Just finished my first century ever! It came in at 103mi with 5k of climbs. I was with the front group so we were the first 10 or so back for the full ride. Made it in in almost right at 5h.


----------



## joelk (Apr 11, 2012)

How long did it take to build up to that?


----------



## framesti (Jan 26, 2009)

*century*



Guod said:


> Just finished my first century ever! It came in at 103mi with 5k of climbs. I was with the front group so we were the first 10 or so back for the full ride. Made it in in almost right at 5h.


What was longest ride you did previously? Which century was this?


----------



## Guod (Jun 9, 2011)

The longest ride previously was around 70mi. I started working on distance and fast paces with some winter training rides starting in November. @framesti: Tour de Blue


----------



## Jay Strongbow (May 8, 2010)

Nice. 103 in 5 hours (so 20.something MPH) and with 5k of climbing is pretty good no matter how many you've done before but for a first it's really really good.


----------



## Guod (Jun 9, 2011)

Jay Strongbow said:


> Nice. 103 in 5 hours (so 20.something MPH) and with 5k of climbing is pretty good no matter how many you've done before but for a first it's really really good.


Thanks! I was in with a group with some local Cat1 guys and a few other very strong riders. We had a pretty decent rotation going and on the flats one of them would crank it up to 28-30mph and we would all hang on for dear life. We slowed for some of the climbs, especially toward the end, but it was a hammer fest for a lot of it. I just tried to sit in and keep my energy output to a minimum. We all took turns on the front, that was probably the hardest for me, trying to keep that pace up.


----------



## CraicC (Apr 29, 2012)

Can you describe your nutrition during the ride?


----------



## alien4fish (Mar 3, 2012)

yes please what was the food and hydration intake??


----------



## cda 455 (Aug 9, 2010)

Guod said:


> Just finished my first century ever! It came in at 103mi with 5k of climbs. I was with the front group so we were the first 10 or so back for the full ride. Made it in in almost right at 5h.


Awesome :thumbsup: !


One day I'll join you in that club  .


----------



## Michael L (Dec 27, 2008)

For such an impressive first century I'd say that you are ready for something harder. No reason why you couldn't do two more centuries and than a double century within the next two months.


----------



## antonlove (Sep 30, 2009)

*Fantastic!*

That is an impressive feat if it's your 1st century or not.:thumbsup::thumbsup: Congratulations!!!

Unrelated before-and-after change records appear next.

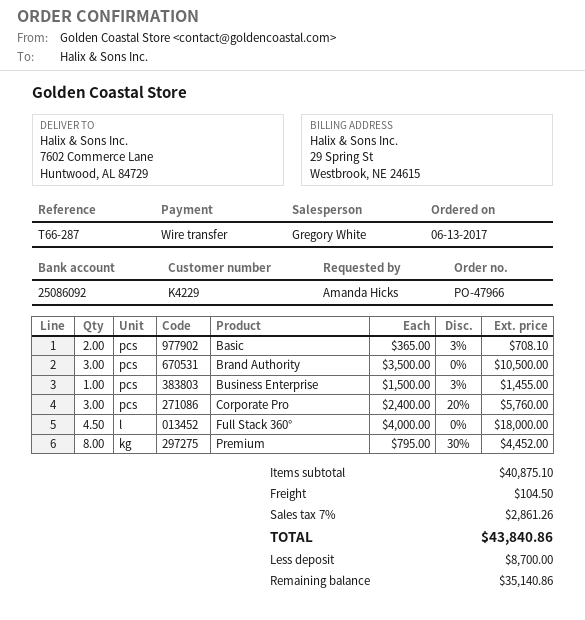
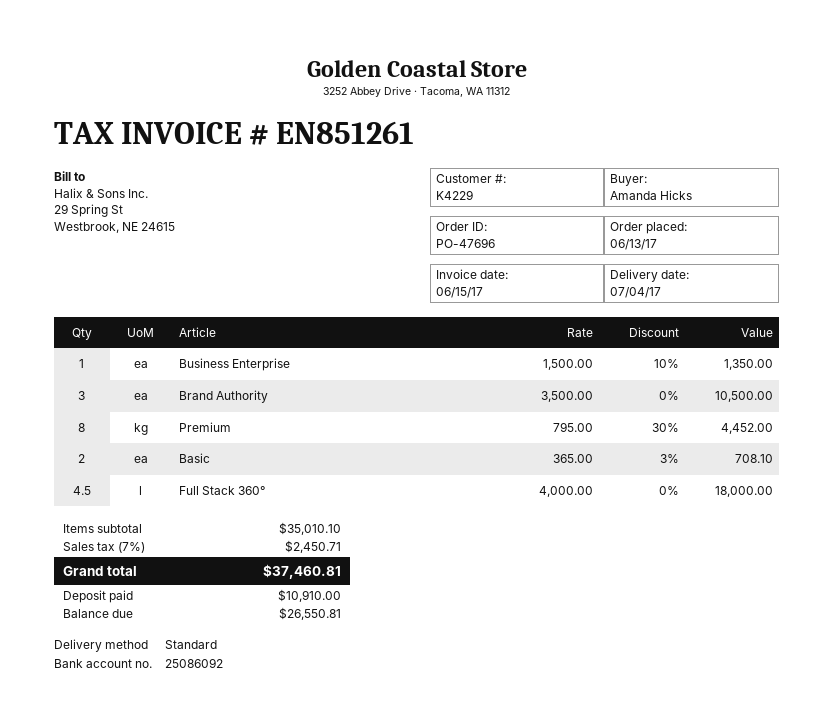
order number: PO-47966 -> PO-47696
Business Enterprise: 1 x 1500.00 - 3% = 1455.00 -> 1 x 1500.00 - 10% = 1350.00
Corporate Pro: 3 x 2400.00 - 20% = 5760.00 -> none
subtotal: 40875.10 -> 35010.10
shipping: 104.50 -> none
tax: 7% = 2861.26 -> 7% = 2450.71
total: 43840.86 -> 37460.81
deposit: 8700.00 -> 10910.00
balance: 35140.86 -> 26550.81

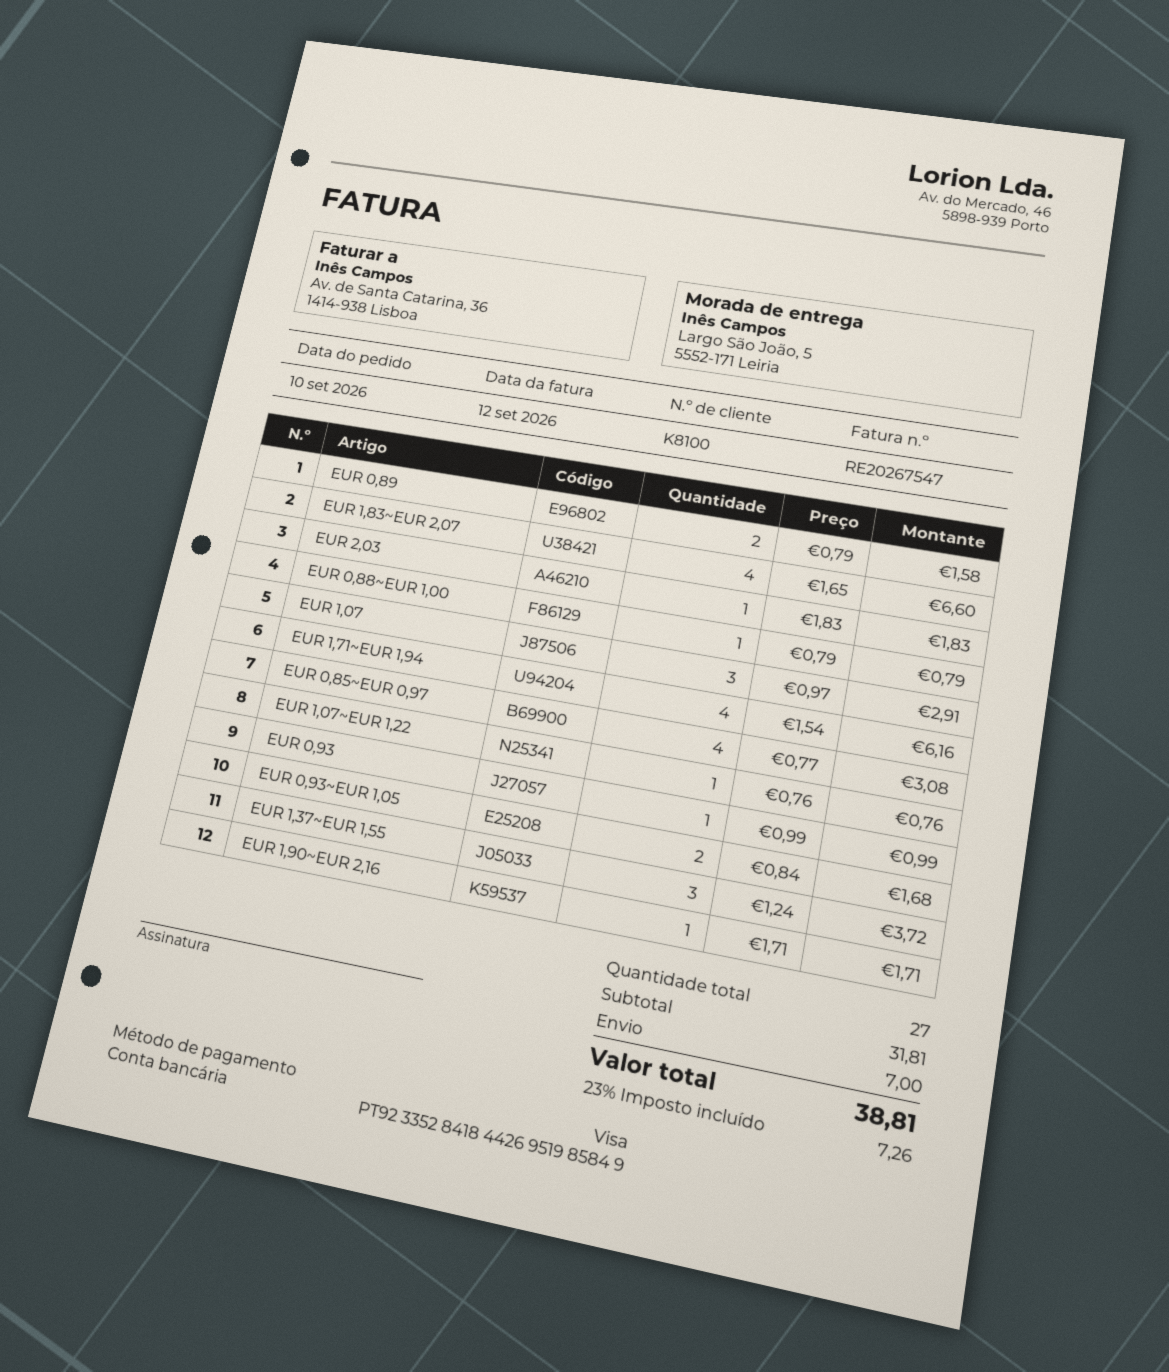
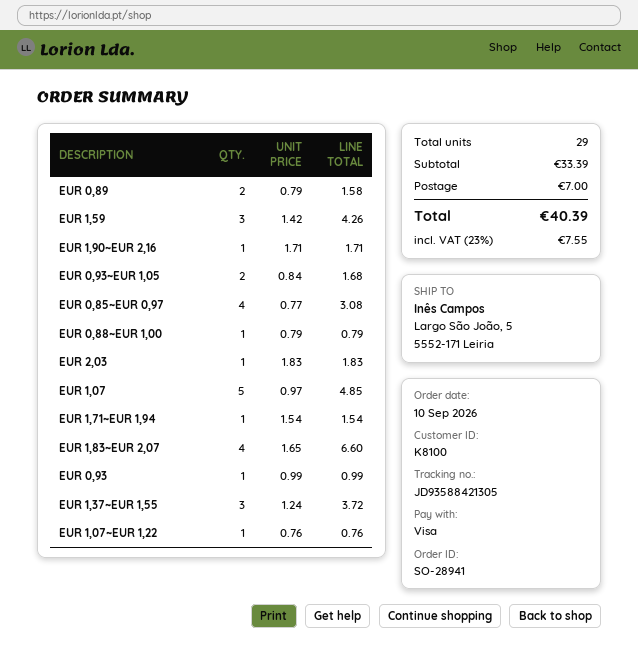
EUR 1,07: 3 x 0.97 = 2.91 -> 5 x 0.97 = 4.85
EUR 1,71~EUR 1,94: 4 x 1.54 = 6.16 -> 1 x 1.54 = 1.54
EUR 1,59: none -> 3 x 1.42 = 4.26
total quantity: 27 -> 29
subtotal: 31.81 -> 33.39
tax: 23% = 7.26 -> 23% = 7.55
total: 38.81 -> 40.39

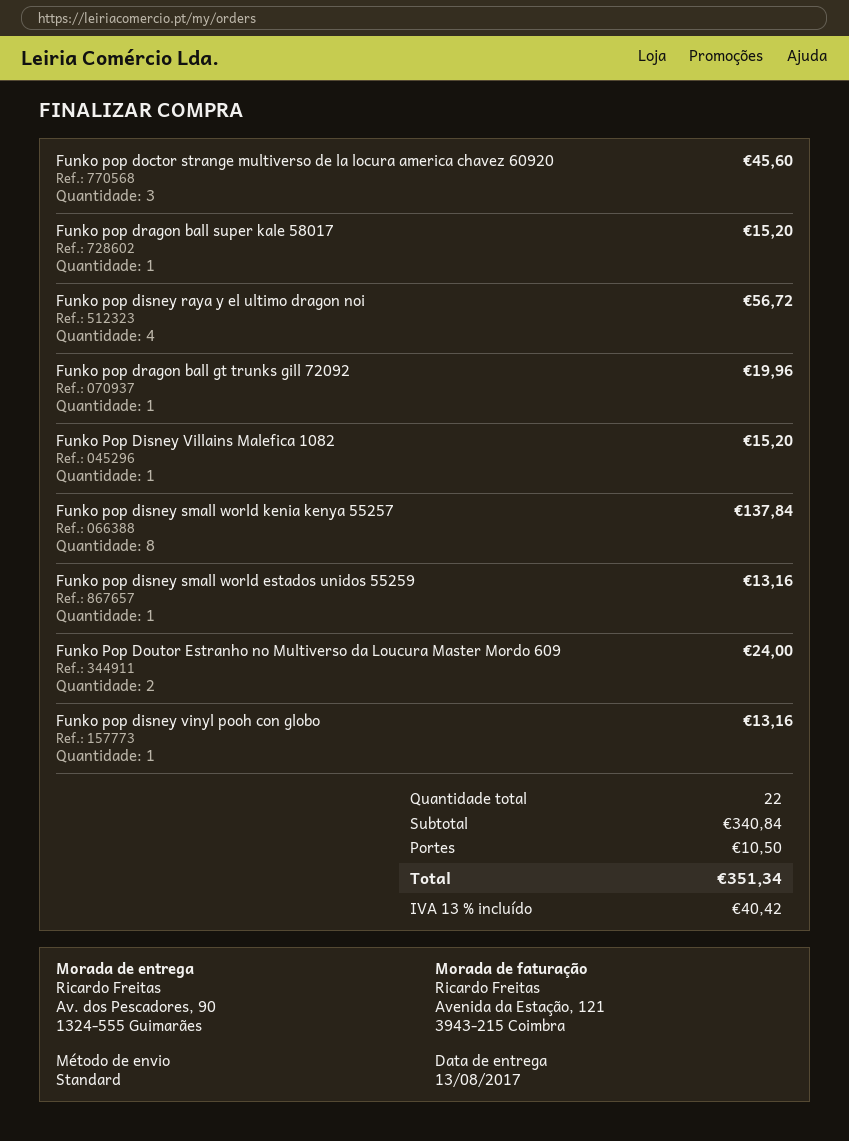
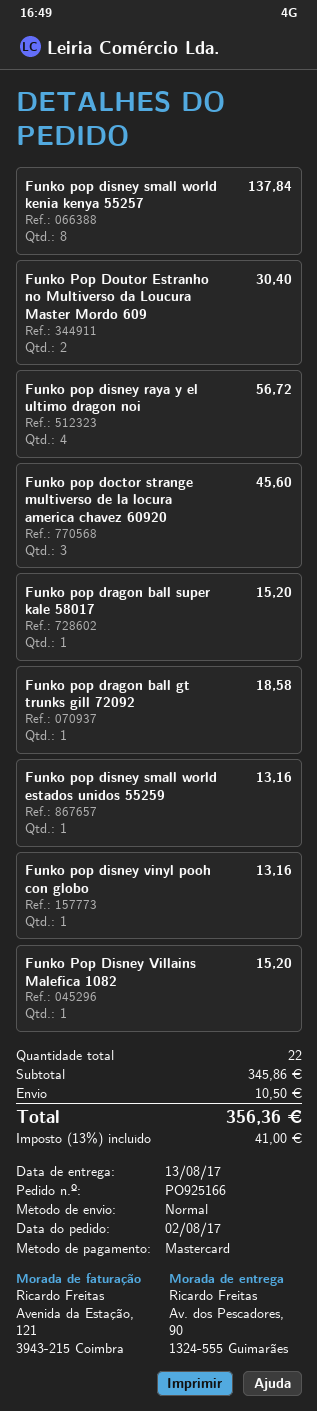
Funko pop dragon ball gt trunks gill 72092: 1 for 19.96 -> 1 for 18.58
Funko Pop Doutor Estranho no Multiverso da Loucura Master Mordo 609: 2 for 24.00 -> 2 for 30.40
subtotal: 340.84 -> 345.86
tax: 13% = 40.42 -> 13% = 41.00
total: 351.34 -> 356.36

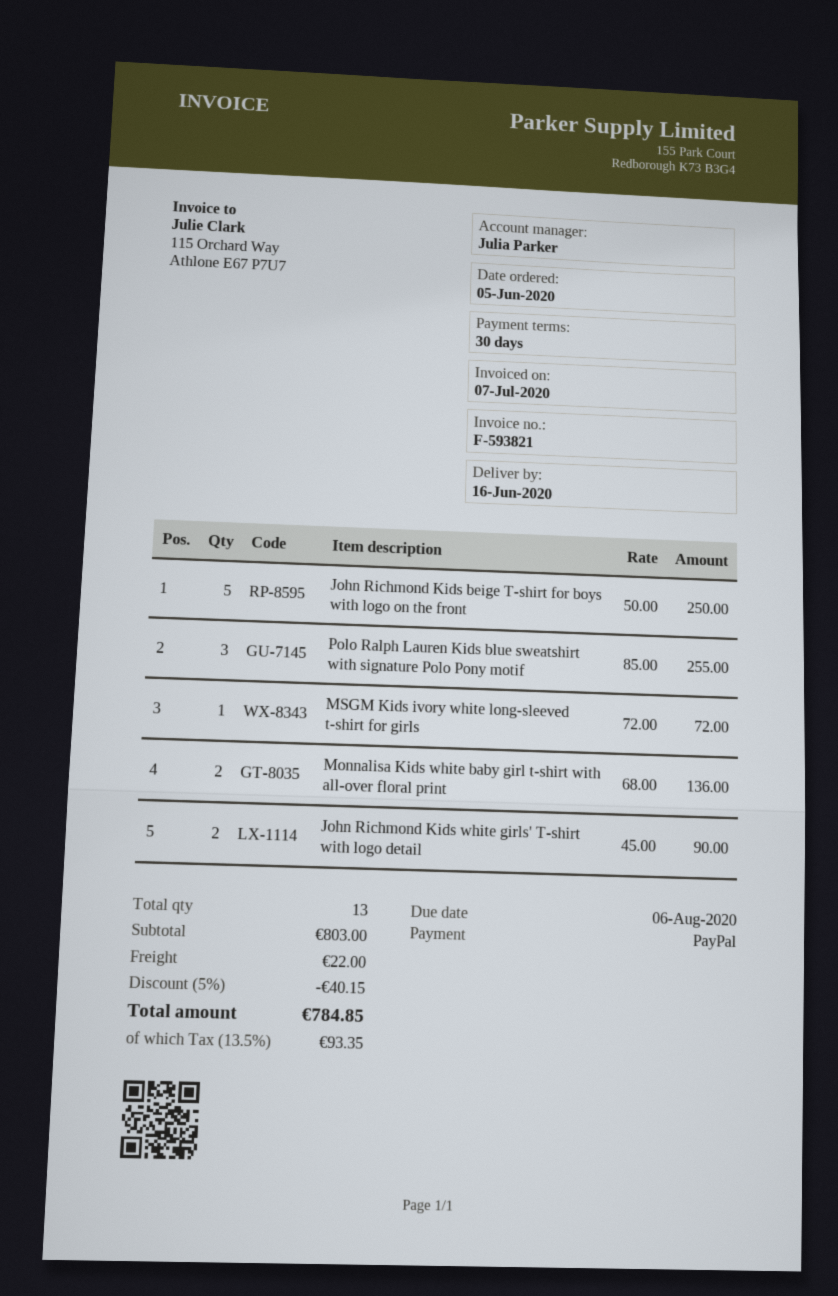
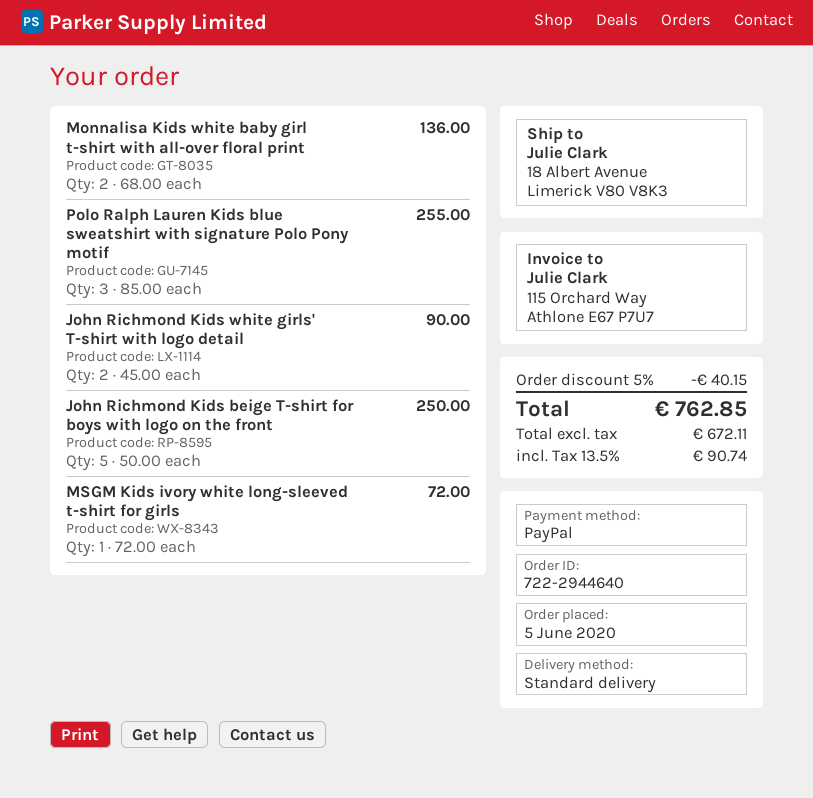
shipping: 22.00 -> none
tax: 13.5% = 93.35 -> 13.5% = 90.74
total: 784.85 -> 762.85

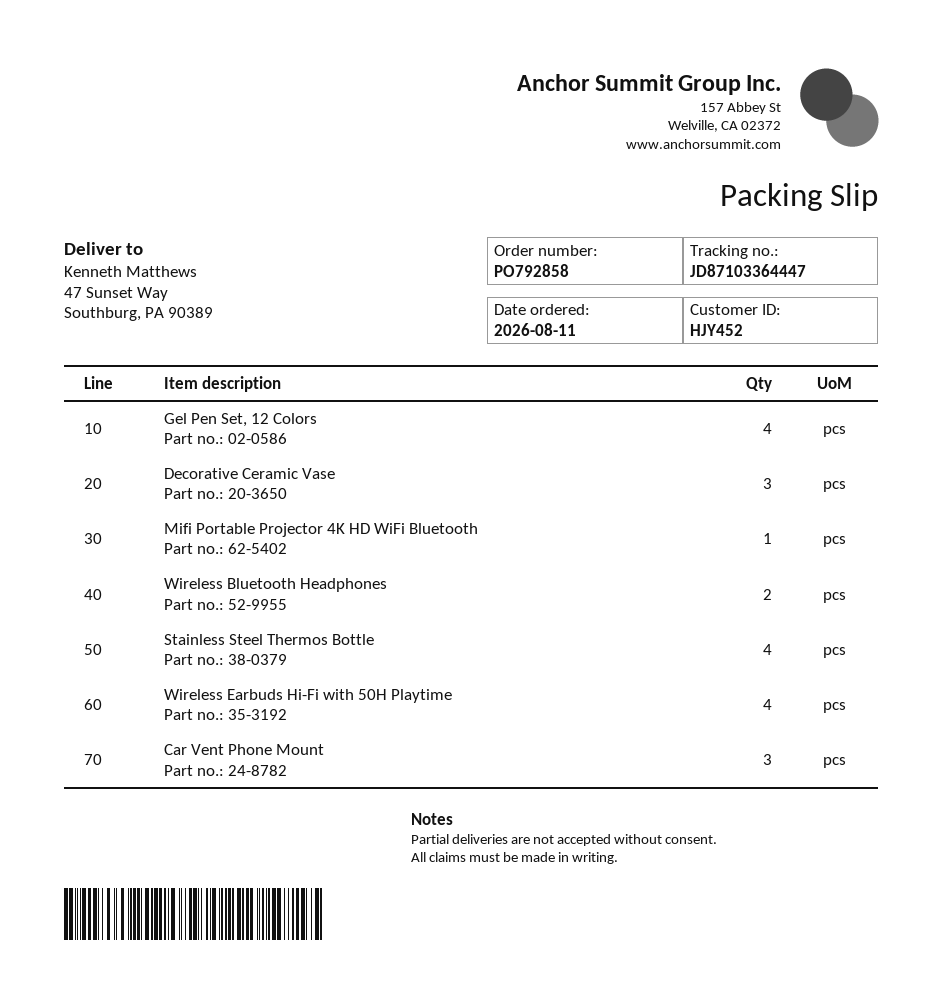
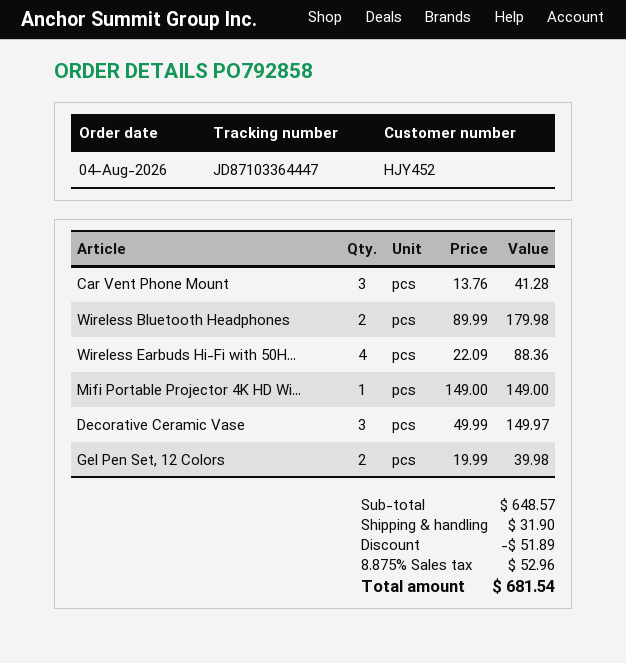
order date: 2026-08-11 -> 2026-08-04
Gel Pen Set, 12 Colors: 4 -> 2
Stainless Steel Thermos Bottle: 4 -> none

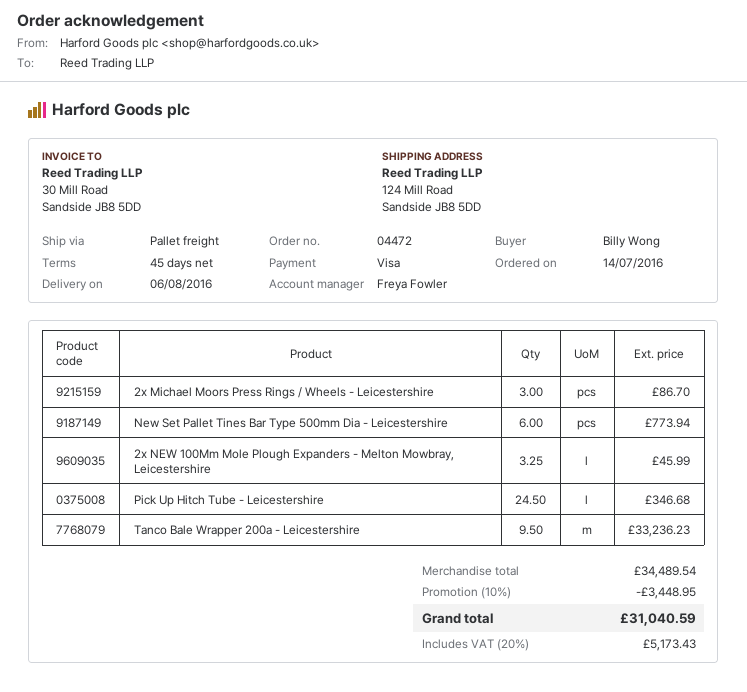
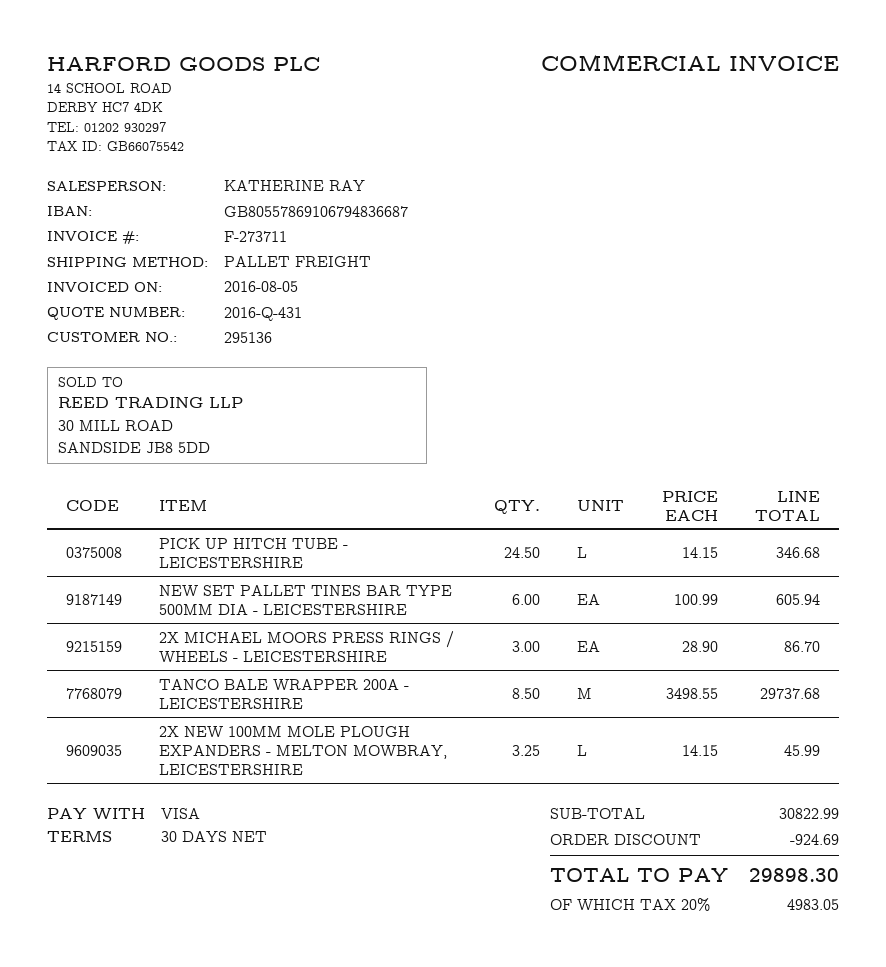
payment terms: 45 days -> 30 days
sales rep: Freya Fowler -> KATHERINE RAY
New Set Pallet Tines Bar Type 500mm Dia - Leicestershire: 6 for 773.94 -> 6 for 605.94
Tanco Bale Wrapper 200a - Leicestershire: 9.5 for 33236.23 -> 8.5 for 29737.68
subtotal: 34489.54 -> 30822.99
discount: 3448.95 -> 924.69
tax: 20% = 5173.43 -> 20% = 4983.05
total: 31040.59 -> 29898.30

I also would like to read your comments on nutrition and hydration intake during the ride.


----------



## Guod (Jun 9, 2011)

As far as food goes, I ate 3 cliff bars, a banana, an orange slice, and had some water mixed with EFS. We only used two of the rest stops and I pretty much just topped off water there and snagged that one piece of orange. Total amount of water (with the EFS mix included) would probably be around the 96oz+ range. I had at least 4 full bottles throughout. Didn't come close to bonking, but while sitting down afterward eating my bag lunch that they handed out, I started to cramp just a little bit. The coke I had and the sandwich seemed to help out enough to get me home ( I had ridden in... only 2.5mi ).


----------